Hugo stood out among all the options because it was written in Go, supported Markdown for page design, and boasted an impressive offering of features while still remaining fairly simple to setup. As far as my choice to use PaperMod, it simply looked the nicest aesthetically as I was browsing different Hugo themes.
The advertised simple setup was very accurate. A simple choco install hugo-extended
followed by hugo new site <site-name>
and I was off to the races. After cloning the PaperMod repo into themes and adding it as a submodule, the setup process was over. The hardest part (writing the first post and maintaining the motivation to keep posting) begins now, so hopefully I’m up to the task.
The last technical task to call the site good-to-go is to set up a deployment pipeline. This will ensure that whenever I push any updates to the GitHub repository for this site, it will automatically be rebuilt. I’ll be using a basic GitHub action to take care of this, largely based on the template that the GitHub actions team has listed for Hugo sites. I recommend reading through my YML File to understand the deployment process. While GitHub actions can seem intimidating if you are unfamiliar with the syntax, they are fairly legible if you just focus on reading line by line.
To provide a brief overview for this post, the action has two parts: build
and deploy
. The jobs run on an Ubuntu runner (a virtual machine that GitHub provides to execute your workflow). The build task downloads Hugo, Dart Sass (a Dart implementation of Syntactically Awesome Stylesheets, a CSS extension), and uses the pre-installed Node.js available on all GitHub action runners. Then the site is built with Hugo, with the result uploaded as an artifact in the /public
directory. Once this build
job is finished, the deploy
job runs the deploy-pages
action native to GitHub Pages, which fetches that /public
directory and serves it at my GitHub Pages URL.

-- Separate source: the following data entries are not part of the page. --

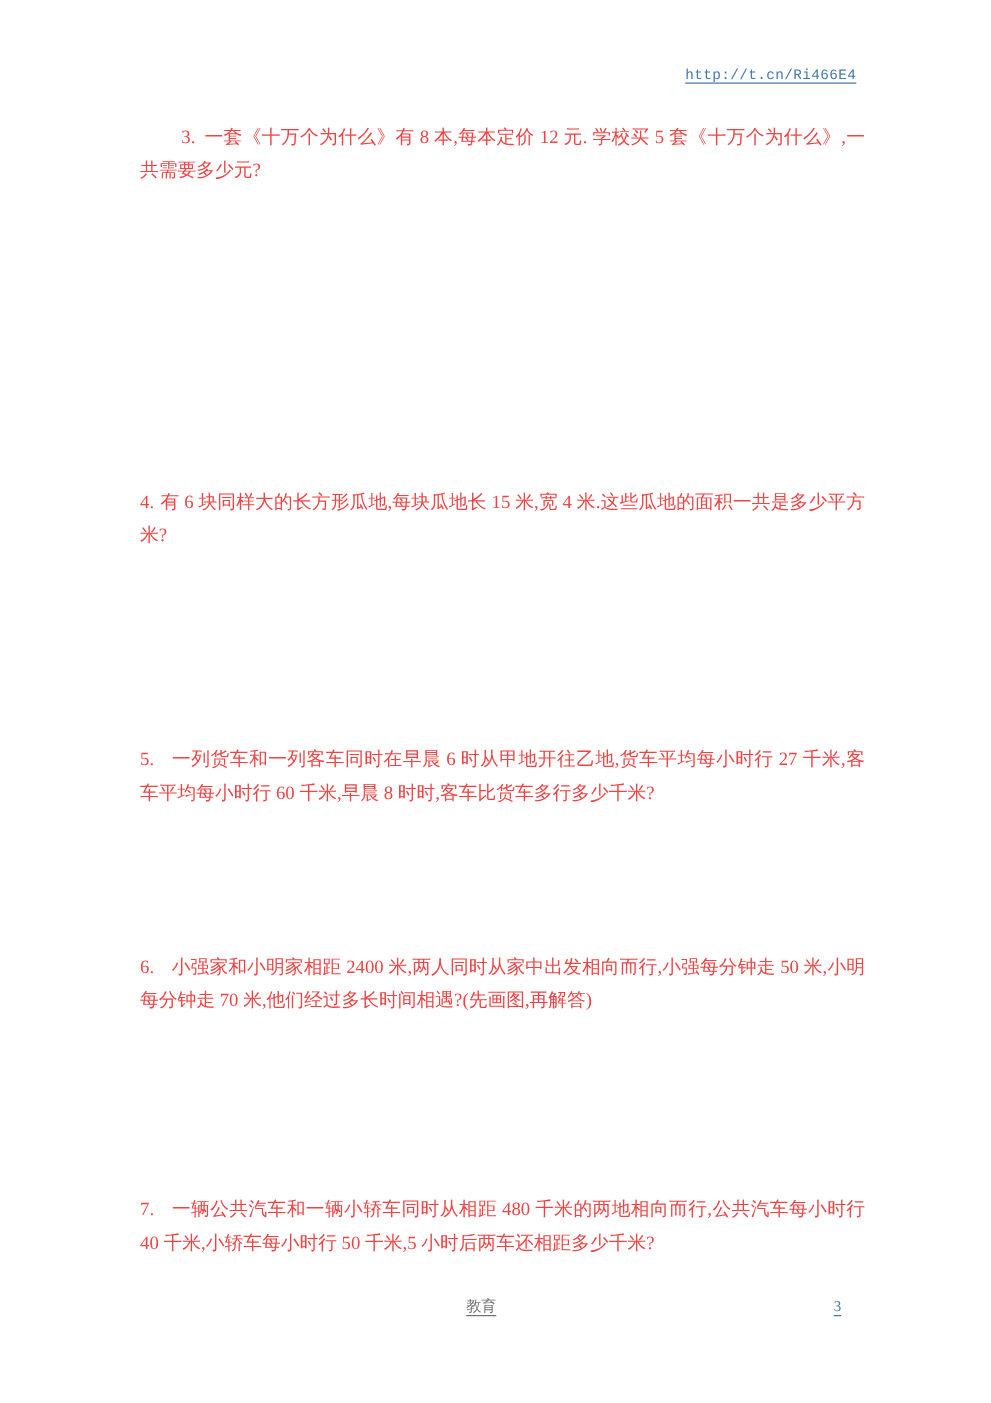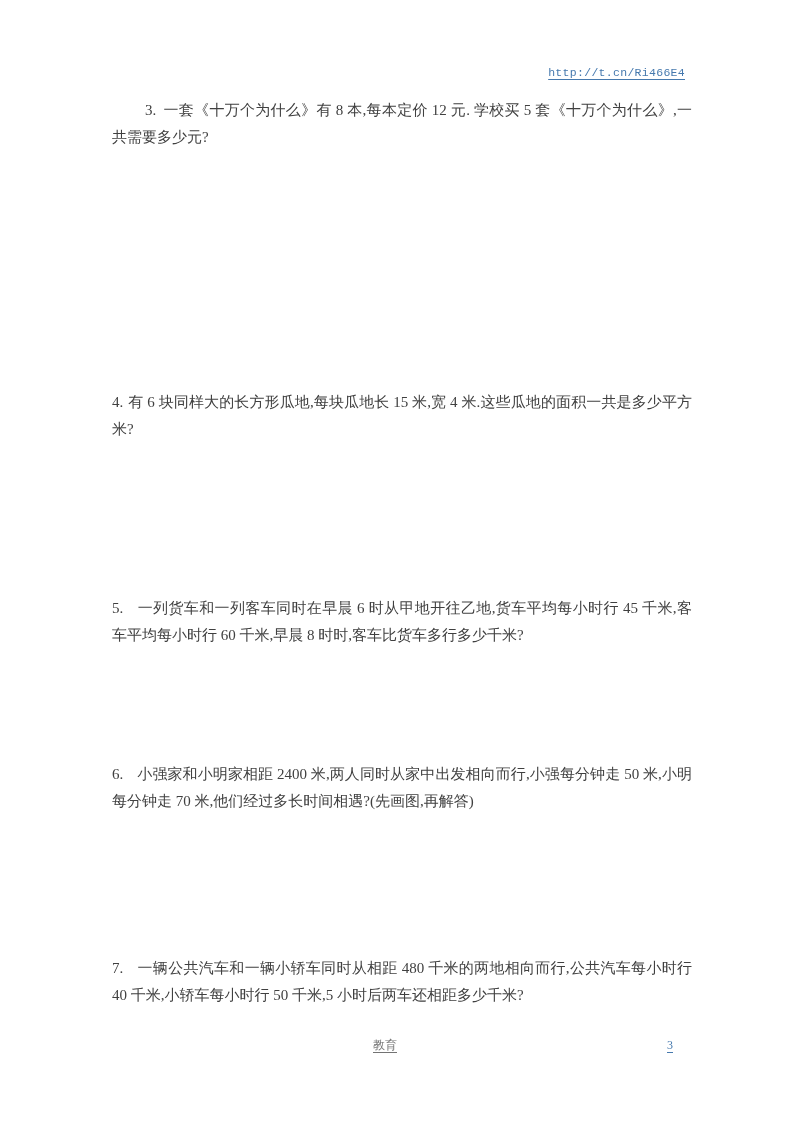--- a/index.html
+++ b/index.html
@@ -27,7 +27,6 @@
     text-decoration: underline;
     text-underline-offset: 3px;
     cursor: pointer;
-    margin-top: 12px;
   }
   
   .q {

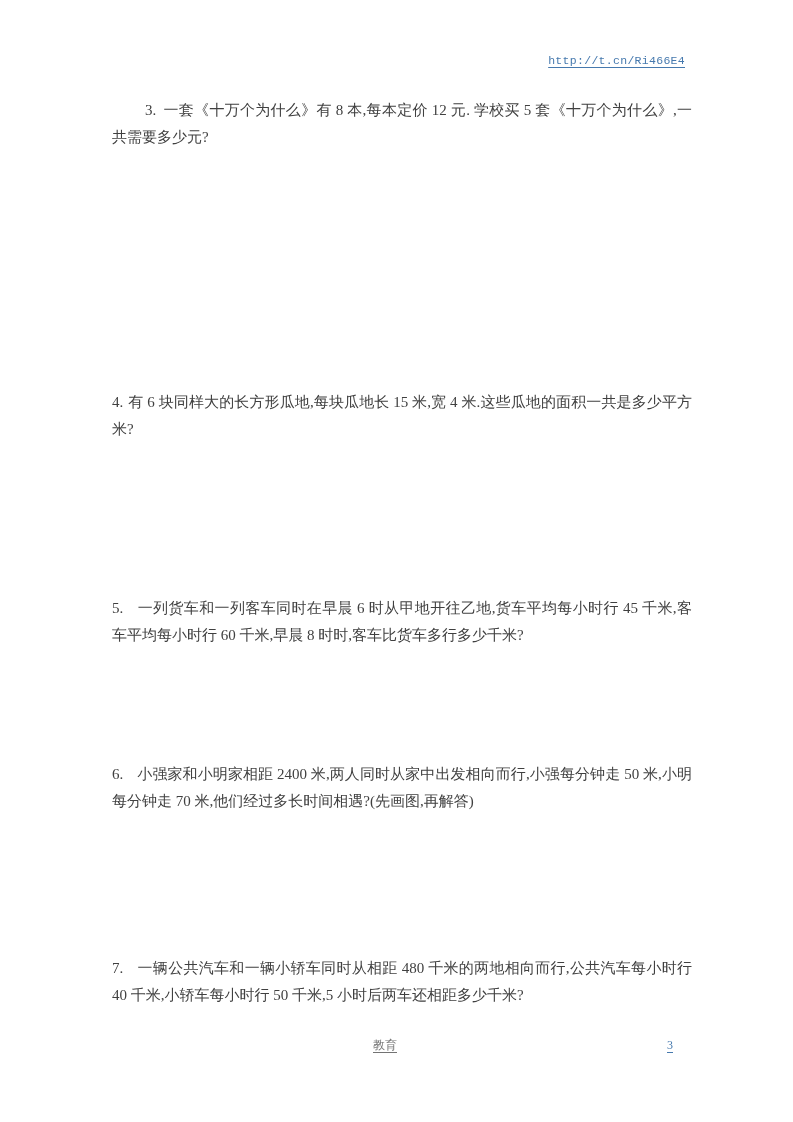--- a/index.html
+++ b/index.html
@@ -36,7 +36,7 @@
     margin: 0;
     font-size: 15px;
     line-height: 27px;
-    color: #404040;
+    color: #ef4444;
     text-align: justify;
   }
   .q .q-num { margin-right: 7px; }

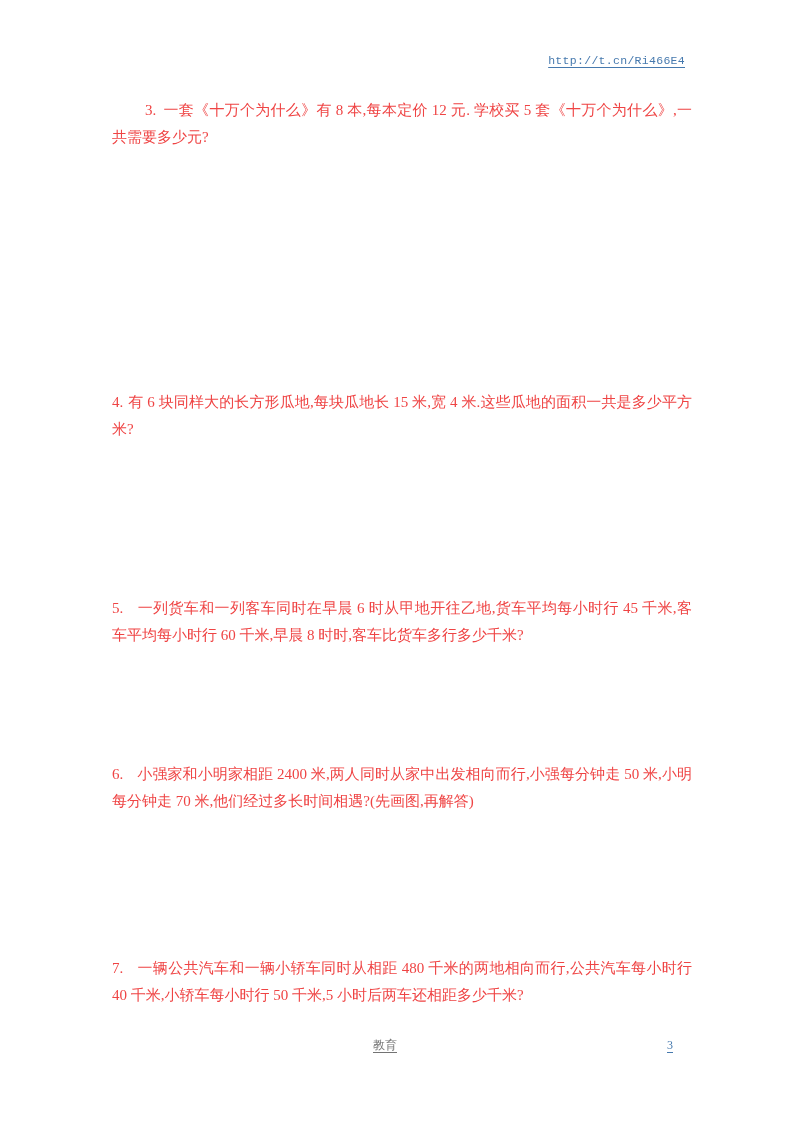--- a/index.html
+++ b/index.html
@@ -87,7 +87,7 @@
   </p>
 
   <p class="q q-5">
-    <span class="q-num">5.</span><span class="q-text">一列货车和一列客车同时在早晨 6 时从甲地开往乙地,货车平均每小时行 45 千米,客车平均每小时行 60 千米,早晨 8 时时,客车比货车多行多少千米?</span>
+    <span class="q-num">5.</span><span class="q-text">一列货车和一列客车同时在早晨 6 时从甲地开往乙地,货车平均每小时行 27 千米,客车平均每小时行 60 千米,早晨 8 时时,客车比货车多行多少千米?</span>
   </p>
 
   <p class="q q-6">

As of this line, the entirety of this website has been covered. It’s unlikely there will be another post regarding this site while it’s still in its infancy barring any radical changes I think of. I’m still getting settled into my new role at PayPal, so I may pad this blog out with posts about projects that pre-date the blog for a while. Once I’ve settled into my new routine, there will be projects of some kind. I know better than to promise any sort of schedule or consistency, only that when there is a new project, there will be a blog post.
Overall, I give this project a 7/10 for personal value. I learned a new interesting technology in Hugo and created something that will hopefully facilitate future learning. While it’s a high quality piece of tech, Hugo has not enamored me in the same way other technologies have, thus no 10/10.